To reason about the performance of memory-bound algorithms, we need to develop a cost model that is more sensitive to expensive block I/O operations but is not too rigorous to still be useful.
#Cache-Aware Model
In the standard RAM model, we ignore the fact that primitive operations take unequal time to complete. Most importantly, it does not differentiate between operations on different types of memory, equating a read from RAM taking ~50ns in real-time with a read from HDD taking ~5ms, or about a $10^5$ times as much.
Similar in spirit, in the external memory model, we simply ignore every operation that is not an I/O operation. More specifically, we consider one level of cache hierarchy and assume the following about the hardware and the problem:
- The size of the dataset is $N$, and it is all stored in external memory, which we can read and write in blocks of $B$ elements in a unit time (reading a whole block and just one element takes the same time).
- We can store $M$ elements in internal memory, meaning that we can store up to $\left \lfloor \frac{M}{B} \right \rfloor$ blocks.
- We only care about I/O operations: any computations done in-between the reads and the writes are free.
- We additionally assume $N \gg M \gg B$.
In this model, we measure the performance of an algorithm in terms of its high-level I/O operations, or IOPS — that is, the total number of blocks read or written to external memory during execution.

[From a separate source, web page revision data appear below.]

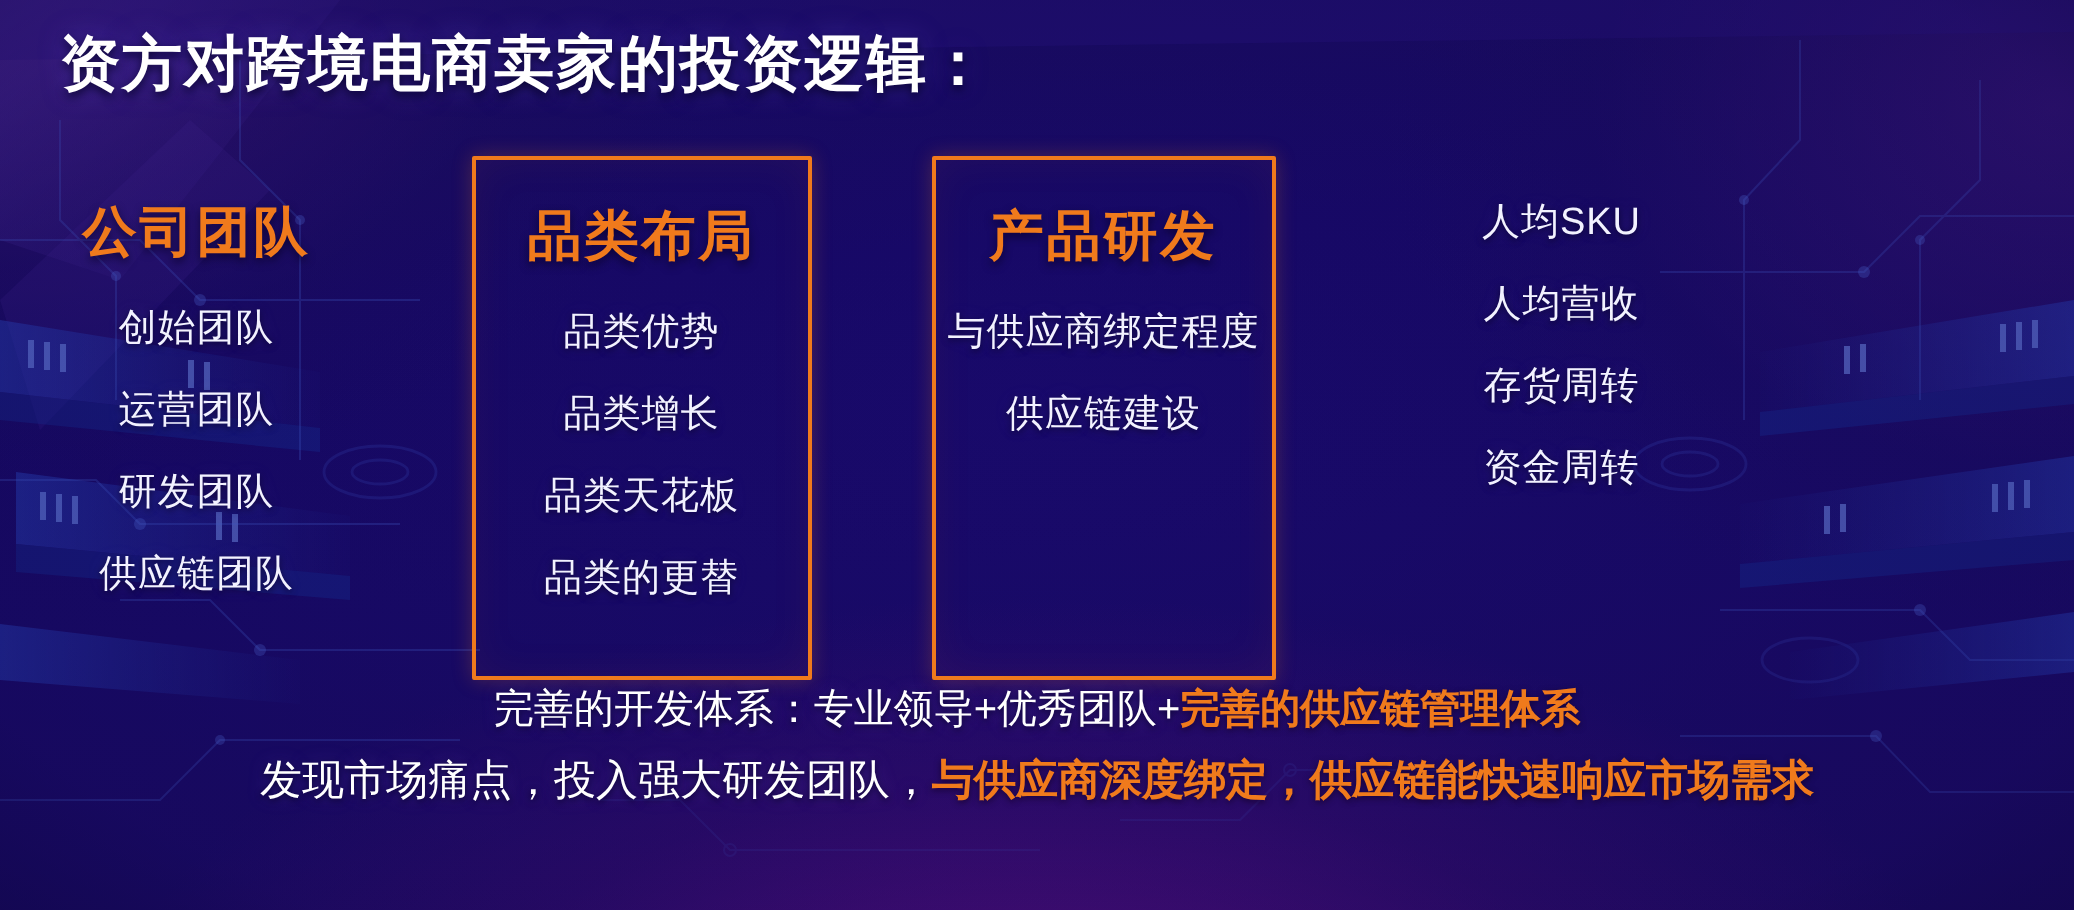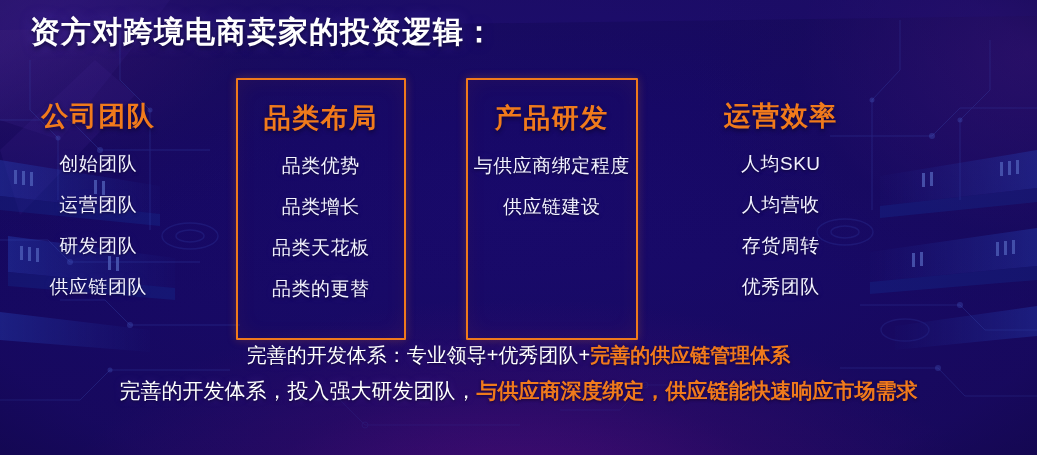"运营效率" div.col-head { html: <div>运营效率</div> -> none }
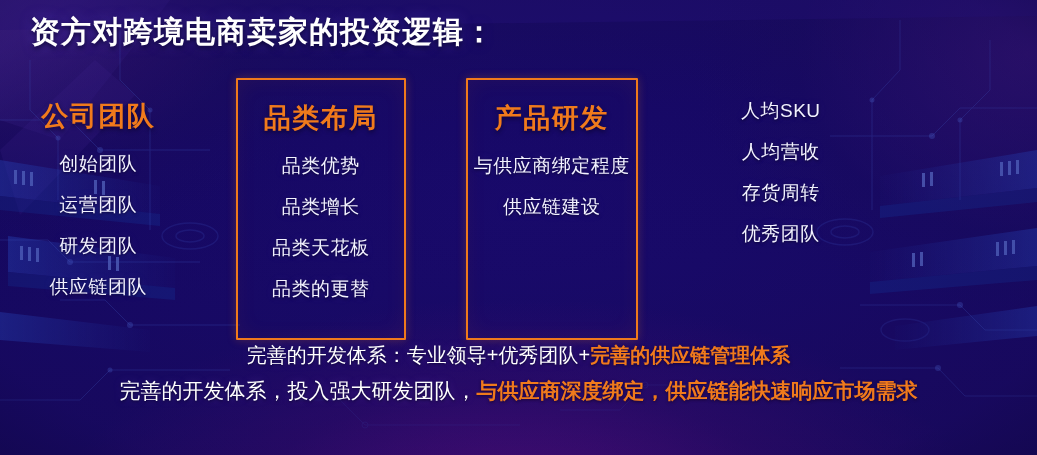"优秀团队" div.col-item { text: 优秀团队 -> 资金周转 }
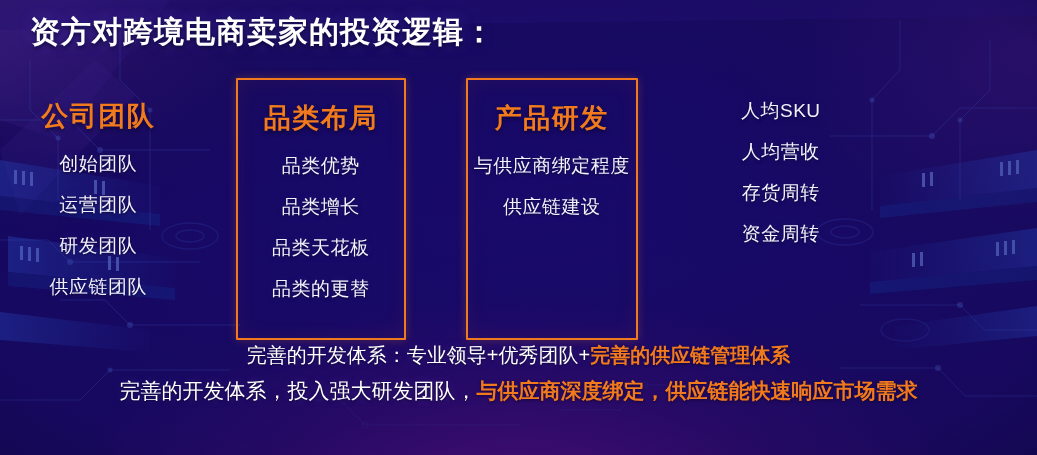"完善的开发体系，投入强大研发团队，" span.ftxt-white { text: 完善的开发体系 -> 发现市场痛点 }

We will mostly focus on the case where the internal memory is RAM and the external memory is SSD or HDD, although the underlying analysis techniques that we will develop are applicable to any layer in the cache hierarchy. Under these settings, reasonable block size $B$ is about 1MB, internal memory size $M$ is usually a few gigabytes, and $N$ is up to a few terabytes.
#Array Scan
As a simple example, when we calculate the sum of an array by iterating through it one element at a time, we implicitly load it by chunks of $O(B)$ elements and, in terms of the external memory model, process these chunks one by one:
$$ \underbrace{a_1, a_2, a_3,} _ {B_1} \underbrace{a_4, a_5, a_6,} _ {B_2} \ldots \underbrace{a_{n-3}, a_{n-2}, a_{n-1}} _ {B_{m-1}} $$ Thus, in the external memory model, the complexity of summation and other linear array scans is $$ SCAN(N) \stackrel{\text{def}}{=} O\left(\left \lceil \frac{N}{B} \right \rceil \right) \; \text{IOPS} $$You can implement external array scan explicitly like this:
FILE *input = fopen("input.bin", "rb");
const int M = 1024;
int buffer[M], sum = 0;
// while the file is not fully processed
while (true) {
// read up to M of 4-byte elements from the input stream
int n = fread(buffer, 4, M, input);
// ^ the number of elements that were actually read
// if we can't read any more elements, finish
if (n == 0)
break;
// sum elements in-memory
for (int i = 0; i < n; i++)
sum += buffer[i];
}
fclose(input);
printf("%d\n", sum);
Note that, in most cases, operating systems do this buffering automatically. Even when the data is just redirected to the standard input from a normal file, the operating system buffers its stream and reads it in blocks of ~4KB (by default).